The point was that the explanation and the professionalism made me feel like I was in an honest service relationship with somebody who wanted a fair outcome on both sides, like I did. And that’s as it should be: Given a well-run insurance company, there should be no need to inflate margins using scare tactics and little lies the way used car dealers so often do.
Flo would be flexible, not a stickler.
According to the rules, the adjuster should’ve had me call the shop and release my scooter to Progressive, and then had the bike transported to their own casualty center for inspection. But in this case, my adjuster saw the situation for what it was:

- My scooter had been fully submerged for perhaps 30 minutes. (See photo at right, from about three weeks after the fact.)
- You can’t submerge a scooter for perhaps 30 minutes and expect to fix it for less than the resale value of the bike.
- I had sent my scooter to a shop that the claims adjuster had dealt with before.
Given these facts, you might think a reasonable course of action would be to just send a rep—any rep—to the shop next time he or she was in the neighborhood. And that’s exactly what my adjuster did.
Sticking to the rules would’ve meant not only extra hassle for me and the shop, but also laying out extra cash for towing and inspection (because the inspector would be starting from scratch, instead of having a mechanic already familiar with the problem walk him or her through it).
At a worse company, I’m sure, my adjuster would’ve had to stick to the rules. But Progressive, it seems, trusted him to make the judgement call. I’m glad they did.
Flo would know everything.
The single word “knowledgable” in my note below actually carries more weight than I let on. I’d expected having to go over the details of what happened again and again, each time answering the same lame questions. (“So wait: There was a flood on a hill?” “Dammit, no. There was a flood in Squirrel Hill.”) I remember once having to explain the precise manner in which my Internet connection would periodically drop to five separate Comcast employees in three days. And it’s almost always like that, right?
Not with Progressive, of course. Once I had told the claims rep the story, it was as though that information had spread, as with The Borg, to every corner of the organization. I spoke with three more people about the situation and each of them knew everything about what had happened to the bike, what I had done about it, when, and why.
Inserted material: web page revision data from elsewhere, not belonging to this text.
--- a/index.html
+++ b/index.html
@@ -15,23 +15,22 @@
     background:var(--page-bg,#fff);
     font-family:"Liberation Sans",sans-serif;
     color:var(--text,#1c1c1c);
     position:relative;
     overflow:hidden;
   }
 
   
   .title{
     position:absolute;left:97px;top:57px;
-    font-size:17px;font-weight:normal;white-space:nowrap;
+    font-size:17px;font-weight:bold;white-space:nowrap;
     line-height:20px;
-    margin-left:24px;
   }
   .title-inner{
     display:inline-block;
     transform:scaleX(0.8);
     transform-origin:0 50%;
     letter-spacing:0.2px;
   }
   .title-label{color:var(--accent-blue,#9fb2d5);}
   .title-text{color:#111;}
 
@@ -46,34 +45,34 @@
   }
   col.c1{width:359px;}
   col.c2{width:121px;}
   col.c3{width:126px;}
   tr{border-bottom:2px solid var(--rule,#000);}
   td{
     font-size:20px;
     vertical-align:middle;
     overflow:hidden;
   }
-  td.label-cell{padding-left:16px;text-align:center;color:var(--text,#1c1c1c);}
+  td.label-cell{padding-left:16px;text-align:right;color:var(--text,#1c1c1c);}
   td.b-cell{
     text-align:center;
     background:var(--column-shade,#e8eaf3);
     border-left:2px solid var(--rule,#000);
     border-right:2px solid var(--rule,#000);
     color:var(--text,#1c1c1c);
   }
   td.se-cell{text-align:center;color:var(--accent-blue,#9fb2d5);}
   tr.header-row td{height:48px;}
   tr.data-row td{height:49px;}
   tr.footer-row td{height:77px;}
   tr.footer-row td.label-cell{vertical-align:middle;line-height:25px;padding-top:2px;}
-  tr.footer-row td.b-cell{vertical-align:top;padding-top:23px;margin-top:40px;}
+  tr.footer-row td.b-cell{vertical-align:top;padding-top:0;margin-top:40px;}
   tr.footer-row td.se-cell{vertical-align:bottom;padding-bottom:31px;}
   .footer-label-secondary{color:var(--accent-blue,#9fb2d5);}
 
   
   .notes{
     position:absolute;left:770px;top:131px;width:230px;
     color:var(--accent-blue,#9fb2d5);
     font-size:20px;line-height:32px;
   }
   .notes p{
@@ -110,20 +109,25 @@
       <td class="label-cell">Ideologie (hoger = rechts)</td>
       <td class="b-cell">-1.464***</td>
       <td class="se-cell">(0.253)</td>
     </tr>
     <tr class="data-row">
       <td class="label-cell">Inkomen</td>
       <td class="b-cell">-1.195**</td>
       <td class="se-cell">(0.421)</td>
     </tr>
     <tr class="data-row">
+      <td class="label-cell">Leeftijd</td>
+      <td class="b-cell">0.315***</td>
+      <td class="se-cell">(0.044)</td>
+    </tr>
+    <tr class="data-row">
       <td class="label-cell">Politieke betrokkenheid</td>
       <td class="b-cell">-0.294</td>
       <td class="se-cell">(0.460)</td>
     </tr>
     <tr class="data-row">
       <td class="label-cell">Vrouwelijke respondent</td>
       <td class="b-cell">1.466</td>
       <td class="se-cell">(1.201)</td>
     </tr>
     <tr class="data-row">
Even better, they all knew that I had comprehensive coverage (somewhat non-standard for scooters, as I understand it), a $100 deductible, and every other relevant detail of my policy and situation.
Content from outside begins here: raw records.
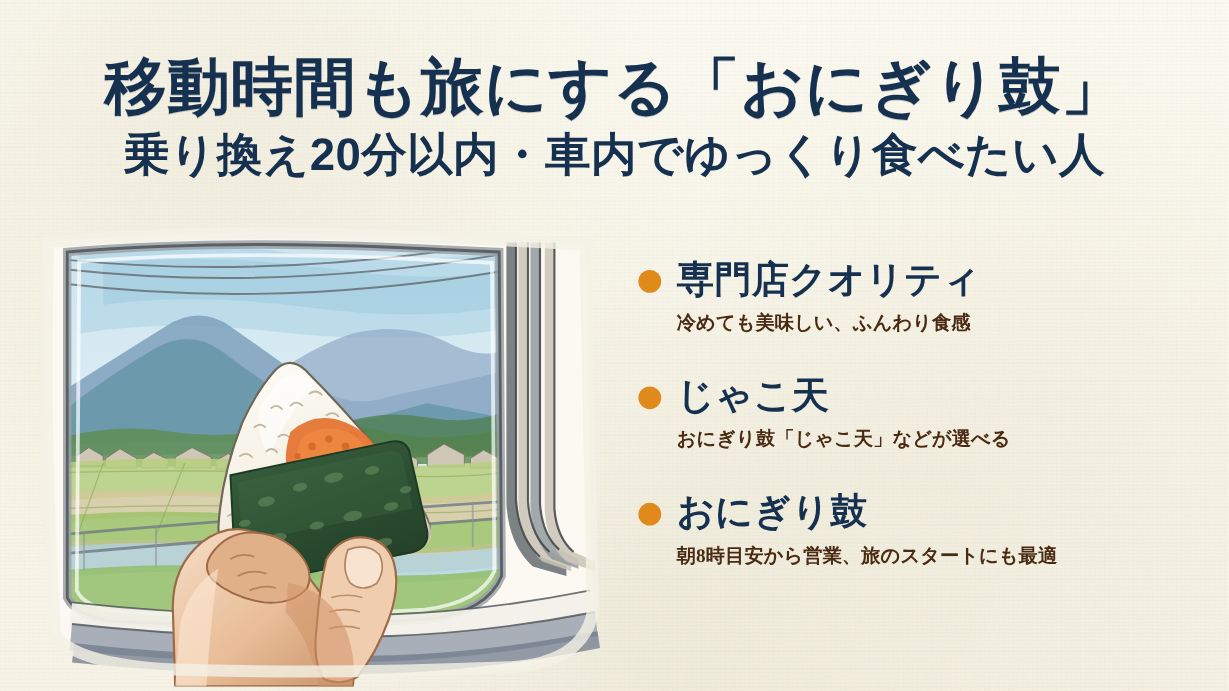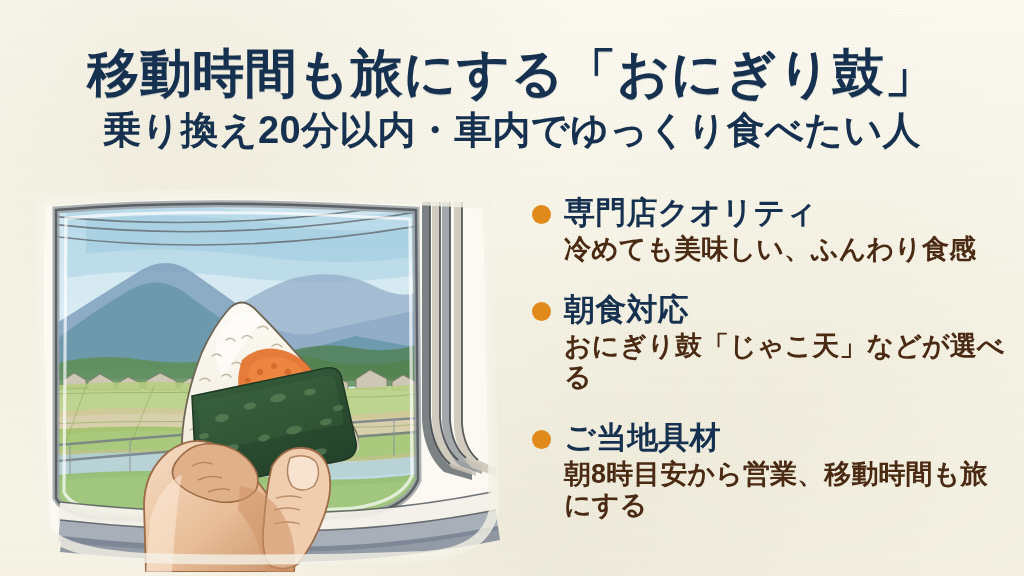--- a/index.html
+++ b/index.html
@@ -62,22 +62,23 @@
     font-weight: 700;
     color: #16314f;
     letter-spacing: 0.3px;
     white-space: nowrap;
   }
 
   
   #bullets {
     position: absolute;
     left: 524px;
-    top: 192px;
+    top: 212px;
     width: 486px;
+    font-family: Liberation Serif, serif;
   }
   .bullet-item {
     position: relative;
     padding-left: 40px;
     margin-bottom: 24px;
   }
   .bullet-item:last-child { margin-bottom: 0; }
 
   .bullet-dot {
     position: absolute;
@@ -91,21 +92,21 @@
   .bullet-heading {
     font-size: 31px;
     line-height: 41px;
     font-weight: 700;
     color: #16314f;
     letter-spacing: 0.2px;
     white-space: nowrap;
   }
   .bullet-sub {
     margin-top: 1px;
-    font-size: 27px;
+    font-size: 16px;
     line-height: 31px;
     font-weight: 700;
     color: #4a2a12;
     letter-spacing: 0.1px;
   }
 
   
   #illustration {
     position: absolute;
     left: 26px;
@@ -129,28 +130,28 @@
   <div id="bullets">
 
     <div class="bullet-item">
       <span class="bullet-dot"></span>
       <div class="bullet-heading">専門店クオリティ</div>
       <div class="bullet-sub">冷めても美味しい、ふんわり食感</div>
     </div>
 
     <div class="bullet-item">
       <span class="bullet-dot"></span>
-      <div class="bullet-heading">朝食対応</div>
+      <div class="bullet-heading">じゃこ天</div>
       <div class="bullet-sub">おにぎり鼓「じゃこ天」などが選べる</div>
     </div>
 
     <div class="bullet-item">
       <span class="bullet-dot"></span>
-      <div class="bullet-heading">ご当地具材</div>
-      <div class="bullet-sub">朝8時目安から営業、移動時間も旅にする</div>
+      <div class="bullet-heading">おにぎり鼓</div>
+      <div class="bullet-sub">朝8時目安から営業、旅のスタートにも最適</div>
     </div>
 
   </div>
 
   <div id="illustration">
     <svg viewBox="0 0 486 392" xmlns="http://www.w3.org/2000/svg">
       <defs>
         <clipPath id="paperClip">
           <path d="M14,22 Q120,12 250,15 Q370,18 462,24 L468,330 Q460,372 400,376 Q250,382 120,378 Q40,374 20,350 Q10,200 14,22 Z"></path>
         </clipPath>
I don’t know enough about the industry or the logistics of customer service to determine what exactly Progressive does to enable this kind of pervasive knowledge-sharing. I suspect that the process involves unusually ample time to review a case before making customer contact, training on how to suss out the most salient facts, and a positive work environment that encourages communication across departments and functions.
Then again, maybe I just got lucky, ended up by chance with a posse of top-notch service reps. But I doubt it.
I’ve never had to file an insurance claim before (other than for health care), and I expected it would be one of those things that everybody hates, like buying a used car or calling your ISP for technical support.
Instead, it was one of the best interactions I’ve ever had as a customer: First, everybody I spoke with was professional, courteous, and knowledgable to degrees well beyond anything I’ve experienced in the past. Also, the settlement—which was available to me within just a few days—was more or less exactly what I expected after I did some research on the value of my vehicle.
I was especially surprised to see the adjuster streamlining the process in ways that I wouldn’t have thought he had the power to do. For example, it was pretty much a sure thing that the scooter was going to be a total loss; it had been underwater in a flood for like half an hour. So instead of having to tow the thing to your casualty center, he just sent someone on a quick trip to the service center that had the bike. (They also reported they loved working with Progressive, by the way.)
You’ve really won me over with this experience. I can’t imagine switching to another insurance company. Thanks a million.